= Wang Ching-feng (magistrate) =

Taiwanese politician (1933–2024)

Wang Ching-feng (王慶豐; 1933 – 25 October 2024) was a Taiwanese politician.

==Life and career==
Wang Ching-feng sat on the Hualien County Council and was its speaker. Wang, a member of the Kuomintang, defeated Chen Yung-hsing, the Democratic Progressive Party candidate, in the 1993 Hualien County magisterial election. Wang ran for reelection against the DPP's Michael You, in 1997. Infrastructure projects focusing on flood prevention took place during his first term, including the dredging and riverbank fortification of Hualien City's Meilun River.
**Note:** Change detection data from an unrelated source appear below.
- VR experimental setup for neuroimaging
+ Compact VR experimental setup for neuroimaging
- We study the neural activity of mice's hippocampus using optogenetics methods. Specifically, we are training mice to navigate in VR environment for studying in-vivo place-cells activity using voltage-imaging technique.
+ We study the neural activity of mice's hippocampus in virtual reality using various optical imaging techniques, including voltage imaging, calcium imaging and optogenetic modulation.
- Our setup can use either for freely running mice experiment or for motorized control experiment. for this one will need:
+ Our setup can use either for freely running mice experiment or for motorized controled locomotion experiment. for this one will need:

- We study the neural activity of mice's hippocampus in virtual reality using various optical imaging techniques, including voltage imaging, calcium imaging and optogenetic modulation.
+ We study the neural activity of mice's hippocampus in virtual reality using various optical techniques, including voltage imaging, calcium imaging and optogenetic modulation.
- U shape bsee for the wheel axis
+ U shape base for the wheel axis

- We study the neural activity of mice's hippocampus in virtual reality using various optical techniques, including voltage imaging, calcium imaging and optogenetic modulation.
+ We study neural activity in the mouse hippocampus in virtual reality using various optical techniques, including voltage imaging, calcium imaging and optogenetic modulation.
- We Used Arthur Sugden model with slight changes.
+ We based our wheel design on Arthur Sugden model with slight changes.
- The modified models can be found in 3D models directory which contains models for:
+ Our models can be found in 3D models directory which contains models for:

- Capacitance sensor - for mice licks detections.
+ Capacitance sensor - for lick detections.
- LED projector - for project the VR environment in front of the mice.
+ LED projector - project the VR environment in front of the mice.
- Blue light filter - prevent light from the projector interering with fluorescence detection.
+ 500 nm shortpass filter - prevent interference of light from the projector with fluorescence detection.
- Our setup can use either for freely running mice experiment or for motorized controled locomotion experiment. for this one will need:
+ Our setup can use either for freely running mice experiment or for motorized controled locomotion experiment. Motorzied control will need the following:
Meilun Hill was reclaimed and transformed into a park, which was completed in 1995. In his second term, Wang advocated for the Executive Yuan to distribute more money to local county governments. During his second term, Hualien was impacted by typhoons. In August 2000, Typhoon Bilis hit Hualien County, followed by Typhoon Toraji in July 2001. As Toraji caused landslides and floods, Wang attended the Kuomintang's sixteenth National Congress. Interior minister Chang Po-ya and legislator Chou Hsi-wei criticized Wang for his absence from Hualien. The Control Yuan began an investigation into Wang's actions in August 2001. In 2004, Wang took part in a committee convened by the Legislative Yuan to investigate the 3-19 shooting incident.

Wang Chin-feng's son Wang Ting-son served on the Legislative Yuan from 2010 to 2016.

Wang died on 25 October 2024, at the age of 91.